Multi-class classification deep learning models using word embedding vectors to predict vulnerability categories on code snippets.
Replication Package of our research work entitled "Vulnerability Classification on Source Code using Text Mining and Deep Learning Techniques"
To replicate the analysis and reproduce the results:
git clone https://github.com/certh-ai-and-softeng-group/vuln_classification.git
and navigate to the cloned repository.
The "data" directory contains the data required for training and evaluating the models.
The csv files in the repository are the pre-processed formats of the dataset (bag of words, sequences of tokens).

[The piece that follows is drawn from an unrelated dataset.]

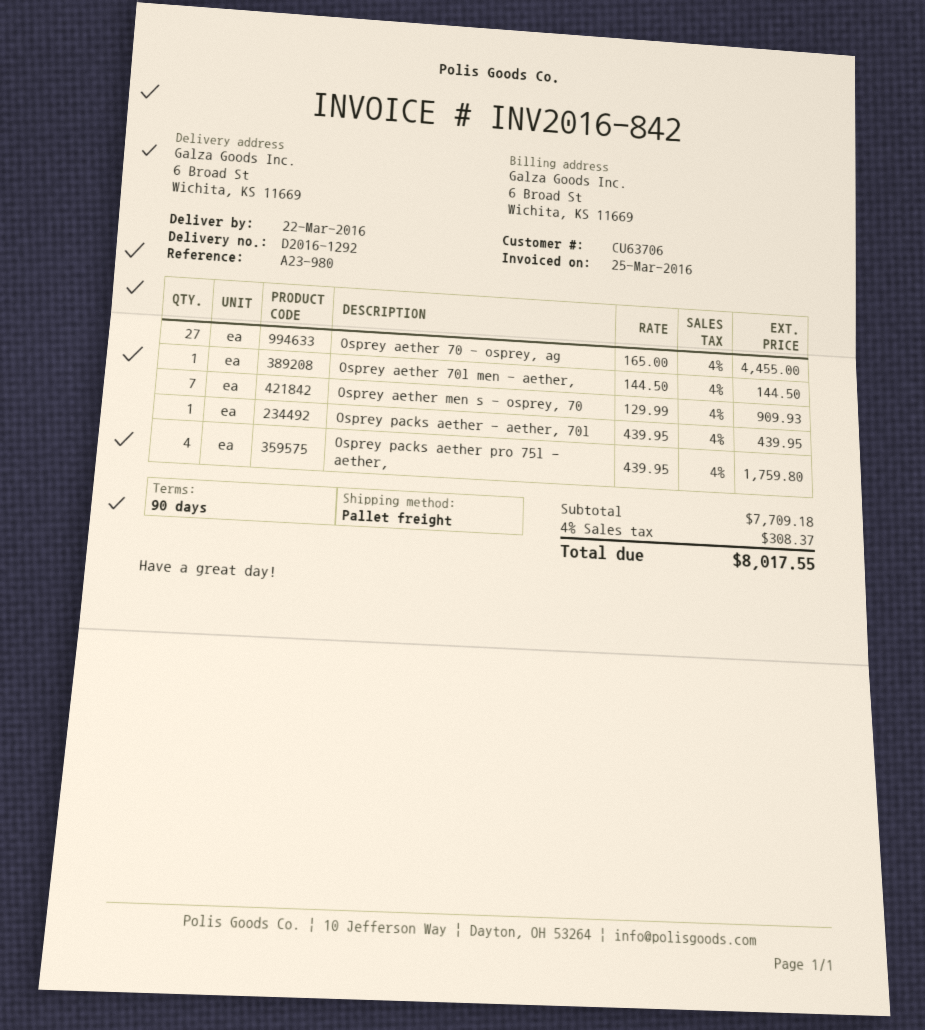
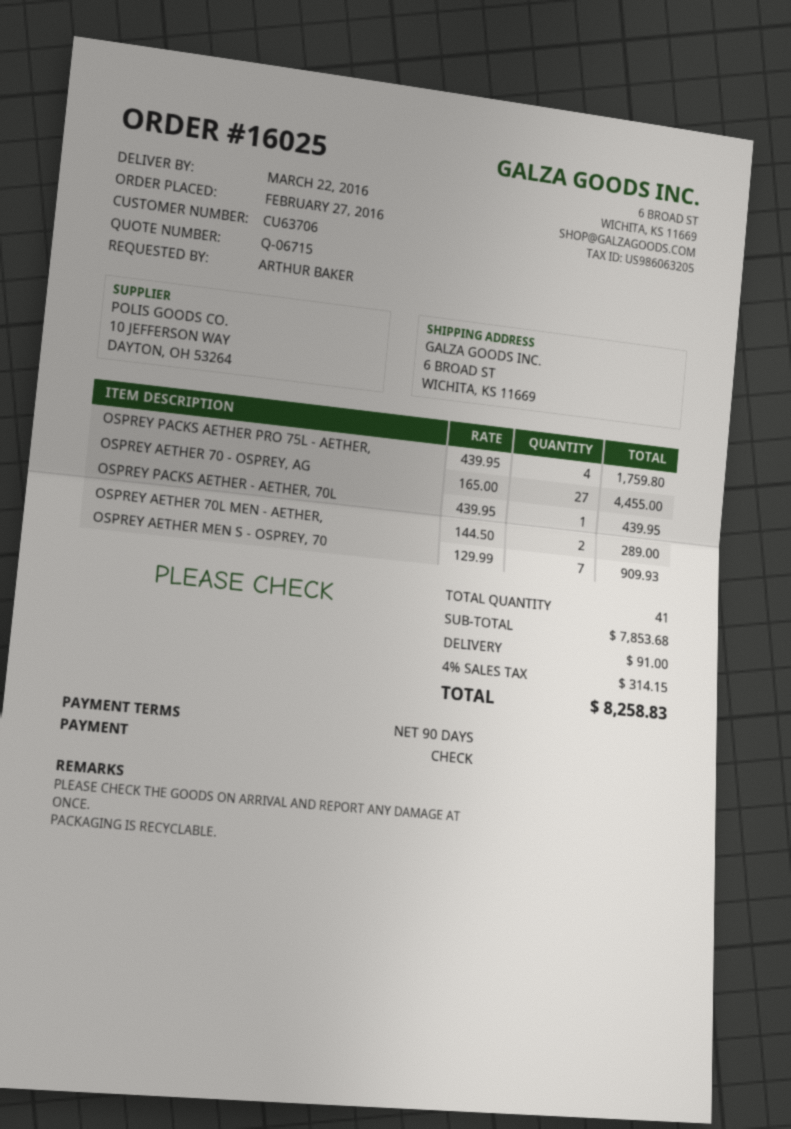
Osprey aether 70l men - aether,: 1 x 144.50 = 144.50 -> 2 x 144.50 = 289.00
subtotal: 7709.18 -> 7853.68
shipping: none -> 91.00
tax: 4% = 308.37 -> 4% = 314.15
total: 8017.55 -> 8258.83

The jupyter notebook files (.ipynb) are python files, which perform the whole analysis. Specifically:
• data_preparation constructs the dataset
• train_embeddings trains custom word embedding vectors using either word2vec or fastText
• category_prediction contains the source code for employing word embedding algorithms (bow, word2vec, fastText, bert, codebert) and training Machine Learning models
• category_prediction_RF_averagedEmbeddings creates sentence-level vectors from the word embeddings (word2vec, fastText) and feeds them to ML models (Random Forest)
• category_prediction_sentenceBertRF extracts sentence-level contextual embeddings from transformer models and feeds them to ML models (Random Forest)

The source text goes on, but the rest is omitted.